**Exercise objective**
Below are records; reply with nothing but the number of lines in them that contain "margin".
*** Task inputs Section Begins ***
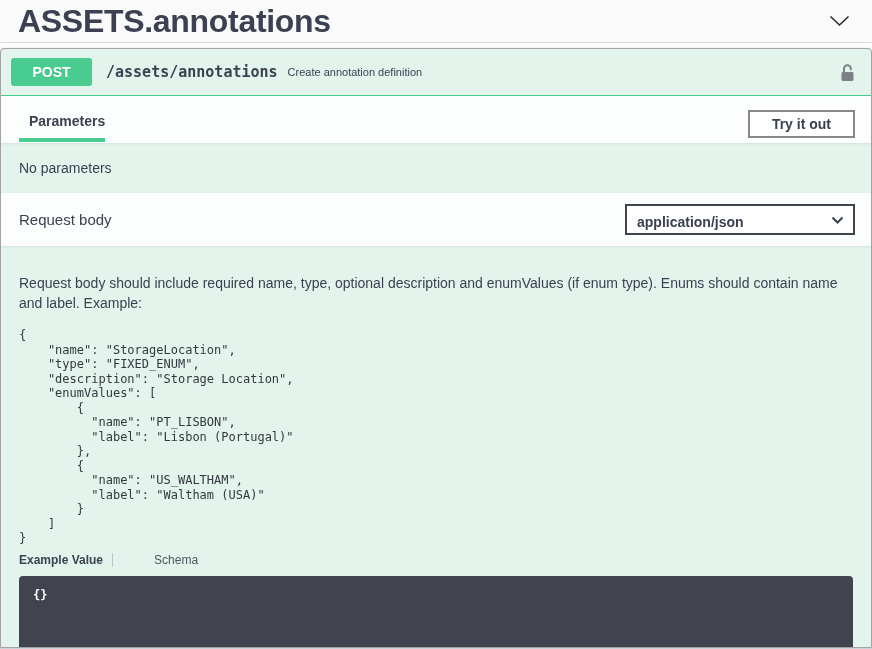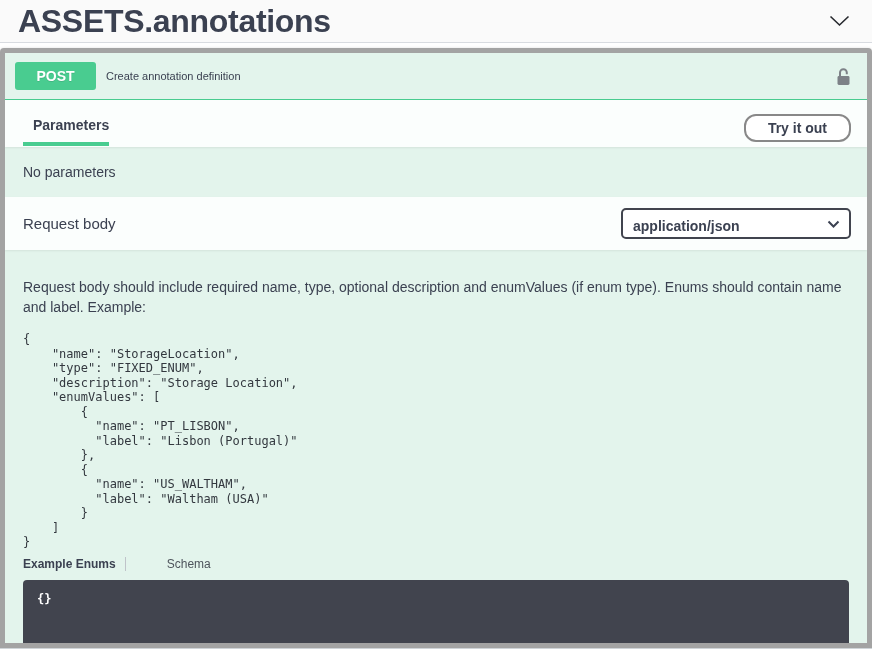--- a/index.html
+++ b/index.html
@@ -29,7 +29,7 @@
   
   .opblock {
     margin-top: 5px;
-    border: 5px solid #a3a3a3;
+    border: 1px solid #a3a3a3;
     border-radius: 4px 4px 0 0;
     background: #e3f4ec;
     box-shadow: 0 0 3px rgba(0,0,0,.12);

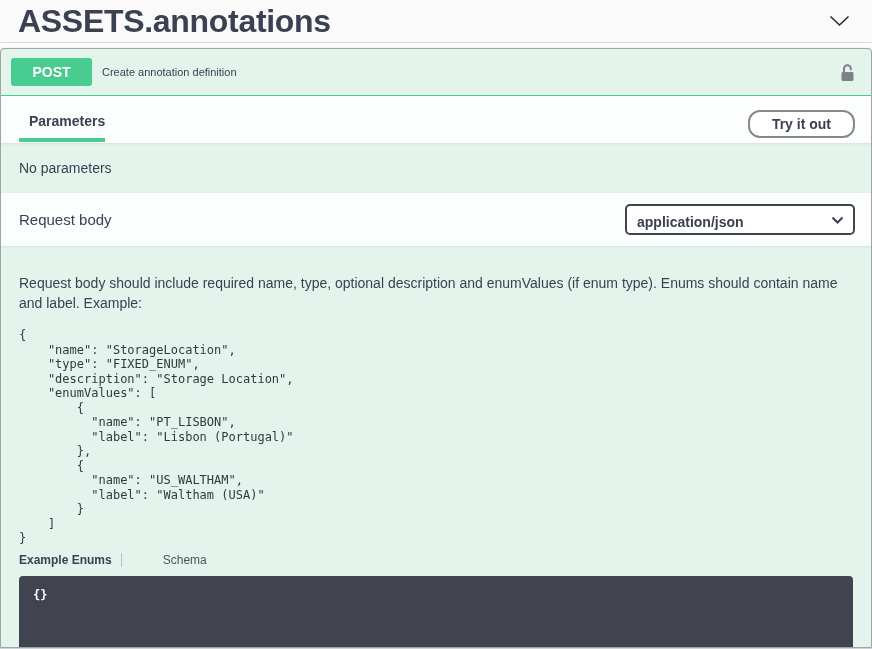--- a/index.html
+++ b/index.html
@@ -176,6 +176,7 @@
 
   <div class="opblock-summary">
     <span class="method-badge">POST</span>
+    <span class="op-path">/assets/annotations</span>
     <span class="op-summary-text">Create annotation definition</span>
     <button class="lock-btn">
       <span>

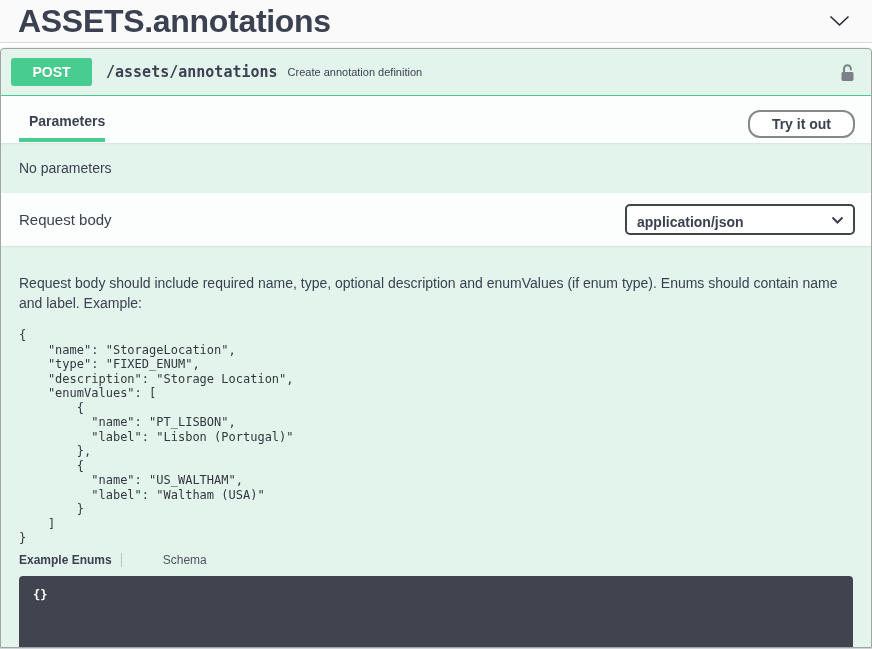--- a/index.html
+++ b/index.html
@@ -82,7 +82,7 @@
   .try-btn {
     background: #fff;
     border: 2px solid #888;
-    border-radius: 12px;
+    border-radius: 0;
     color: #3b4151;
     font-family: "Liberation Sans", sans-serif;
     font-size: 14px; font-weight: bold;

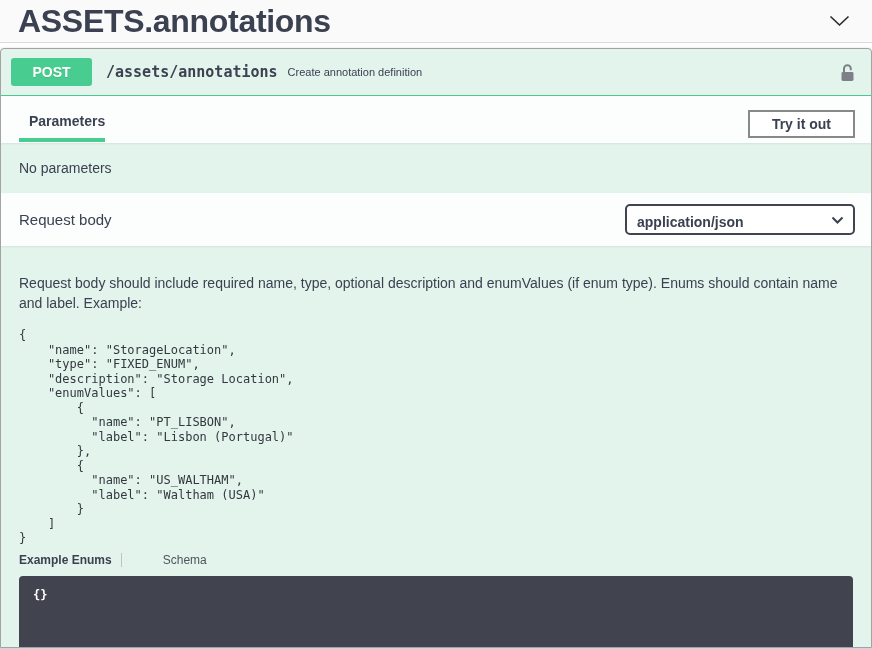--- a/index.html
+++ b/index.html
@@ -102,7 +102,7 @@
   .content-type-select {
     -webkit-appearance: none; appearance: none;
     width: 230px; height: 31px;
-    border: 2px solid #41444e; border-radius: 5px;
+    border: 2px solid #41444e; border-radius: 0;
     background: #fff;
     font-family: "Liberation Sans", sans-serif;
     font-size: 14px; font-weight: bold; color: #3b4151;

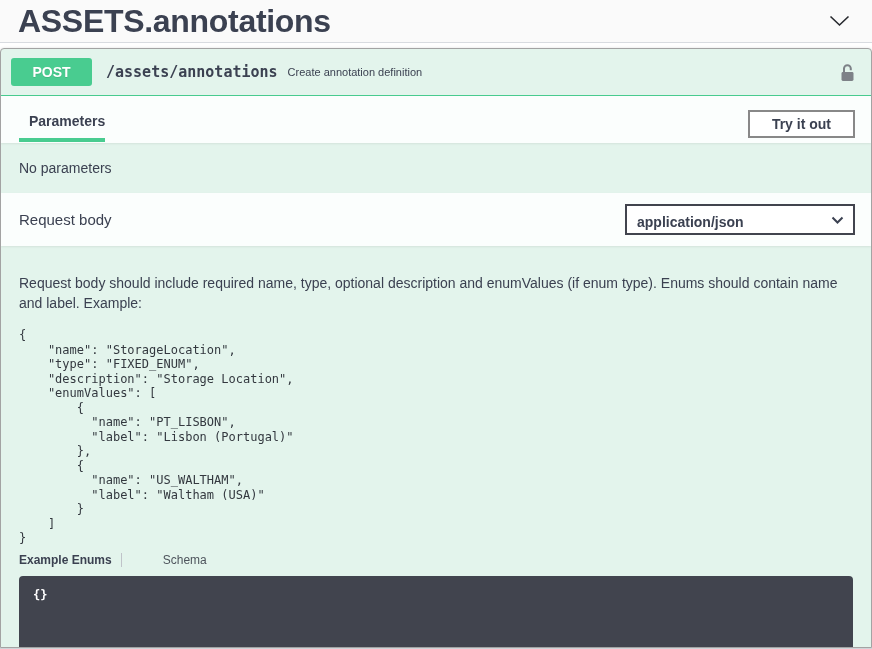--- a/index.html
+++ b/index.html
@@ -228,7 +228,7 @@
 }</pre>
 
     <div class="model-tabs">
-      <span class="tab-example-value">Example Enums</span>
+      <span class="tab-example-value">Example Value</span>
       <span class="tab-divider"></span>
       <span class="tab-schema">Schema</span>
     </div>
*** Task inputs Section Ends ***
*** Task inputs Section Begins ***
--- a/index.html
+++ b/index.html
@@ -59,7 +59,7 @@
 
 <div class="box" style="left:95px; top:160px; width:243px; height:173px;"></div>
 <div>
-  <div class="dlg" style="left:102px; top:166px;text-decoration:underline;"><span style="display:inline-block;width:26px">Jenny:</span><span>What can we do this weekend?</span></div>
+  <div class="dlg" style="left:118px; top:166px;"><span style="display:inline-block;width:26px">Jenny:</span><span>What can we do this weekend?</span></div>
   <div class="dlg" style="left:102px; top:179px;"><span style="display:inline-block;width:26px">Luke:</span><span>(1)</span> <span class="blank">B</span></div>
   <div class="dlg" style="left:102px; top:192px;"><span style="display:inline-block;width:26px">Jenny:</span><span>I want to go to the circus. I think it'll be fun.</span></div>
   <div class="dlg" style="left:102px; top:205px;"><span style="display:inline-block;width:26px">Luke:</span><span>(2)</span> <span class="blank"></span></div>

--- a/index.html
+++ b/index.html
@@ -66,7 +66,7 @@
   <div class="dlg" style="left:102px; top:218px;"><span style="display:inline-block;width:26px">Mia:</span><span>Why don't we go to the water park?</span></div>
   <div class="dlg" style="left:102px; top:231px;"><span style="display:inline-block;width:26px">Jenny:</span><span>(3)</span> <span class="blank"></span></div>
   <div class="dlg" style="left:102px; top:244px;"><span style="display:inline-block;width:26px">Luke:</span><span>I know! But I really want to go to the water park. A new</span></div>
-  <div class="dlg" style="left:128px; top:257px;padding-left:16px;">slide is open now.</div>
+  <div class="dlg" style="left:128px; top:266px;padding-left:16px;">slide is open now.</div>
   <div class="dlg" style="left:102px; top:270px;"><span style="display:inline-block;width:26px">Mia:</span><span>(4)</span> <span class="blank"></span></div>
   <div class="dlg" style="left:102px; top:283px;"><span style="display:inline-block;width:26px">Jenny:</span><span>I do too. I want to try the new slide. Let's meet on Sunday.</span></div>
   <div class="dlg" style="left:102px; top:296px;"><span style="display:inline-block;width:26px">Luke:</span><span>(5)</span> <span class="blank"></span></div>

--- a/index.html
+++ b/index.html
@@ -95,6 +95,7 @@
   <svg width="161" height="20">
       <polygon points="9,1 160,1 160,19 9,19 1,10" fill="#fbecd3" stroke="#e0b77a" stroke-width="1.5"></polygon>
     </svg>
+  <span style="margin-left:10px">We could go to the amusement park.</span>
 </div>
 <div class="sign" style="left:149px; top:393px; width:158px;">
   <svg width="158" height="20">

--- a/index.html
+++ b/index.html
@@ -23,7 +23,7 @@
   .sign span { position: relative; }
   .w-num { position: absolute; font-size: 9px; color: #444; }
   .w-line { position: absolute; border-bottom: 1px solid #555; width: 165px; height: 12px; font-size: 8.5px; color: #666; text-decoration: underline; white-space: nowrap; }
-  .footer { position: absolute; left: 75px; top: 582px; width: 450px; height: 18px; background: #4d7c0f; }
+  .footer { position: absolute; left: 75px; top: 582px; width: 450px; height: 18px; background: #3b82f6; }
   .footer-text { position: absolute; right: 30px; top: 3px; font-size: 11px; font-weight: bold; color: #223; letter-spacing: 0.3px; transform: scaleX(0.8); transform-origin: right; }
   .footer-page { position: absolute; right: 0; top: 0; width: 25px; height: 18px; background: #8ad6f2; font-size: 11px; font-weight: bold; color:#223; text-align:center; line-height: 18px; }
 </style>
*** Task inputs Section Ends ***
**Result**
2